Making Sense of Santa, as a Science Reporter and a Parent
Nell Greenfieldboyce on Reason, Science, and Metaphorical Delights
When my son was almost two years old, we went to the office holiday party at NPR, where I work. He was happily eating cookies in a cafeteria crowded with revelers when Santa Claus burst into the room with a mighty HO HO HO. It was one of my colleagues (sadly, I can’t remember who), dressed up in a red suit and fake white beard, who greeted every child and boomed, “Have you been good this year?” My son watched him, wary. When Santa came over to us, my son cringed and hid behind my legs, looking as though he might cry. Santa held out a candy cane. My son refused to take it.
I admired the kid. Faced with an intrusive, looming, bizarrely-dressed stranger, he ignored social pressure and outright bribery in favor of his own assessment of the disturbing observable facts. Part of me regretted that I wasn’t going to have an adorable photo of him on Santa’s lap to send to his grandparents. But as a science reporter, I was fascinated to watch my children investigate the strange phenomenon that is Saint Nick.
One night, when my son was about three, we were curled up in bed, reading “The Night Before Christmas.” Together, my son and I gazed at the picture in the book, a richly detailed rendering of reindeer with golden harnesses, pulling a tiny sleigh above snowy rooftops.
“Can reindeer really fly?” he asked.
“What do you think about that?” I asked.
“No!” he answered, immediately and decisively.
“I’ve never seen a flying deer,” I said casually, “but I love this illustration. I think it’s beautiful.”
I’d chosen my words carefully. Parents, armed with pronouncements from pop psychologists, have long traded tedious, judgmental barbs about the best way to handle Santa-related queries. It’s always “You’re lying to children and betraying their trust!” versus “You’re depriving children of magic and joy!” To me, though, fielding questions about Santa seemed like just one more task in my most difficult but essential duty as a parent: demonstrating how to walk a tightrope of honesty without falling into despair.
Compared to the abundance of stories and movies and songs about Santa, which bombard children all December long, the scientific literature on Santa, and especially on how this ubiquitous myth is perceived by young minds, is regrettably scant. Occasionally a medical journal will run a faux-serious article such as “Work-related skin diseases of Santa Claus” or “Santa Claus: A Global Health Threat.”
And some physicists have playfully used Einstein’s theory of relativity to account for Santa’s impressive feats through time and space—if Santa moves fast enough, clocks will slow down, allowing him to visit billions of homes in just one night, and his body will shrink, letting him slip down chimneys.
Children, whose knowledge of physics is less esoteric but nonetheless robust, conduct their own analyses. “Santa is purported to engage in activities that violate physical principles known even to infants,” researchers wrote in one study. They noted that kids may initially accept trusted adults’ testimony about Santa’s fabulous abilities, despite any inward doubts.

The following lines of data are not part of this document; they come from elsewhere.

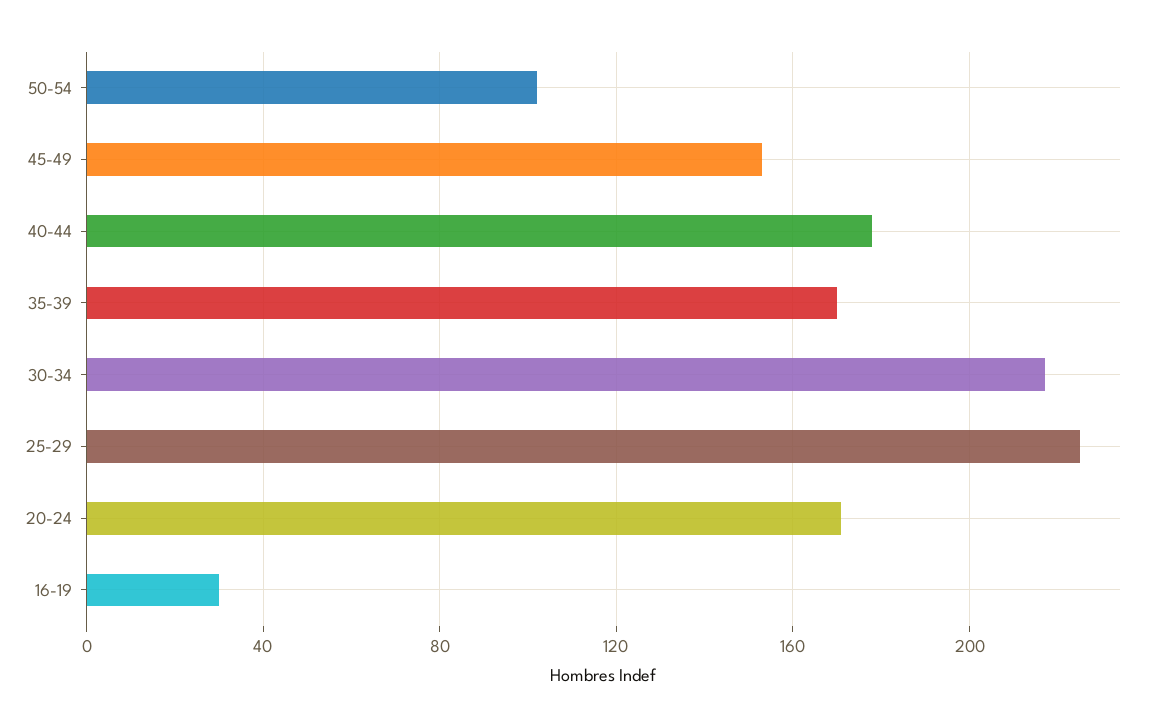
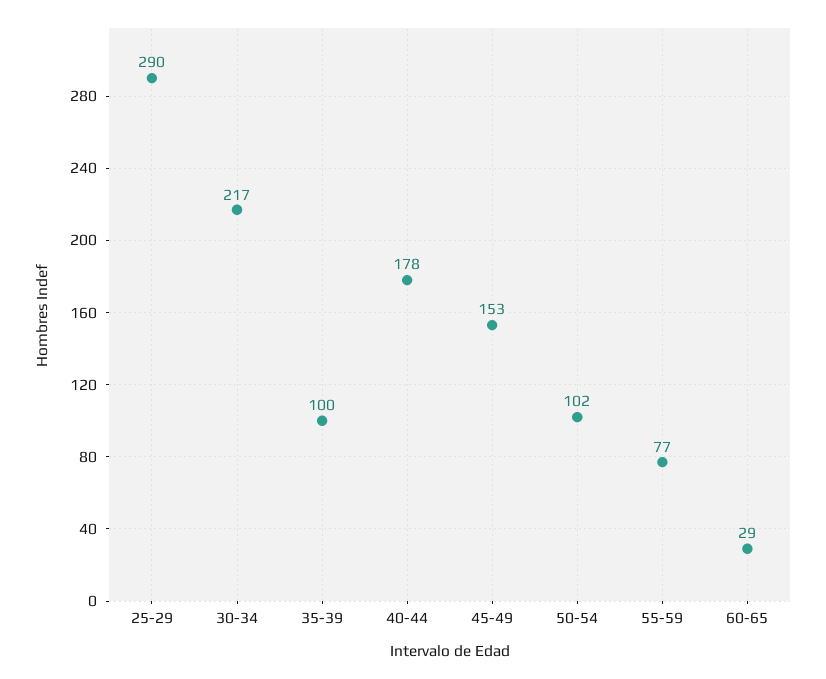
35-39: 170 -> 100
25-29: 225 -> 290
20-24: 170 -> none
16-19: 30 -> none
55-59: none -> 77
60-65: none -> 29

But as children develop a more mature understanding of what’s physically possible, their questions become increasingly pointed. While the very young tend to ask for factual details about Santa (“Where does he live?”), older kids are more likely to ask for explanations of his superhuman traits (“How can he watch everyone to see if they’re bad or good?”)

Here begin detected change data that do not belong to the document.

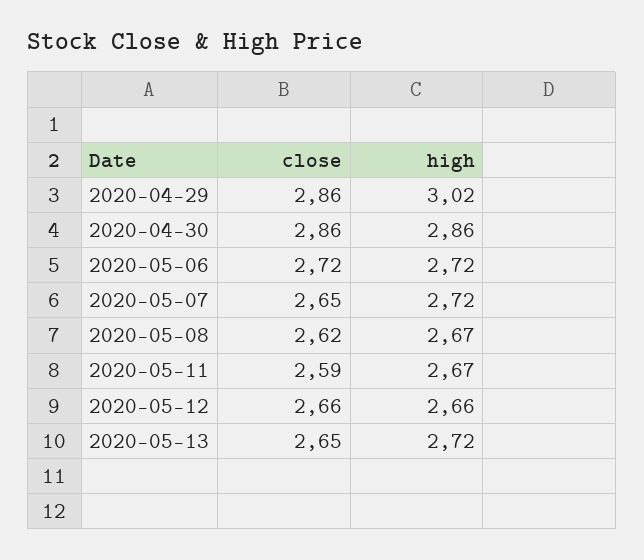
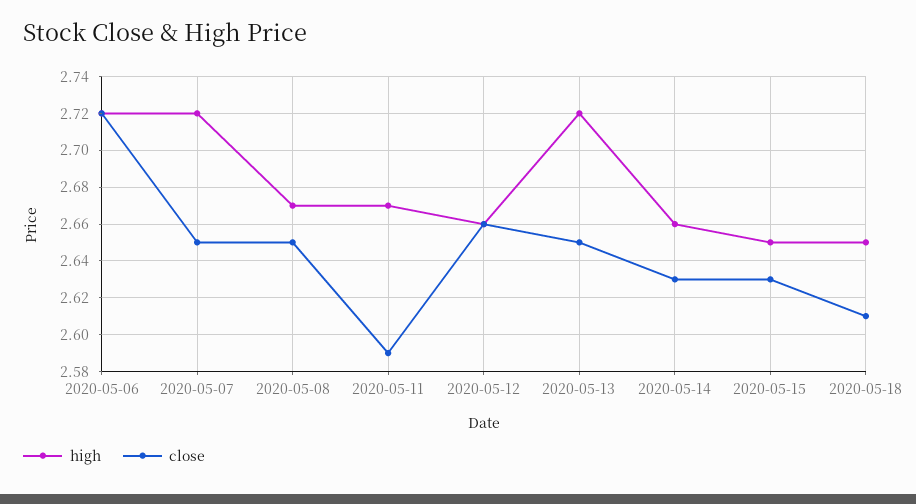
close, 2020-04-29: 2.86 -> none
high, 2020-04-29: 3.02 -> none
close, 2020-04-30: 2.86 -> none
high, 2020-04-30: 2.86 -> none
close, 2020-05-08: 2.62 -> 2.65
high, 2020-05-14: none -> 2.66
close, 2020-05-14: none -> 2.63
high, 2020-05-15: none -> 2.65
close, 2020-05-15: none -> 2.63
high, 2020-05-18: none -> 2.65
close, 2020-05-18: none -> 2.61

Most children know the truth by the age of seven or so. In 1994, one child psychiatry journal featured a study that claimed to be the first investigation of how both children and their parents reacted to this “ultimately inescapable encounter with reality.” Only a third of the kids in this study got the straight dope about Santa from their parents. More than half of the children figured out that he was fictional on their own. While the kids reported a range of emotions about this discovery, most often they felt “surprised,” “happy,” “good,” and “relieved.”
Their parents, by contrast, most commonly reported feeling “sadness.” Some parents told the researchers that Christmas felt less magical. Those parents were probably disappointed to see their precious cuties growing up and losing their much-ballyhooed “childlike sense of wonder.”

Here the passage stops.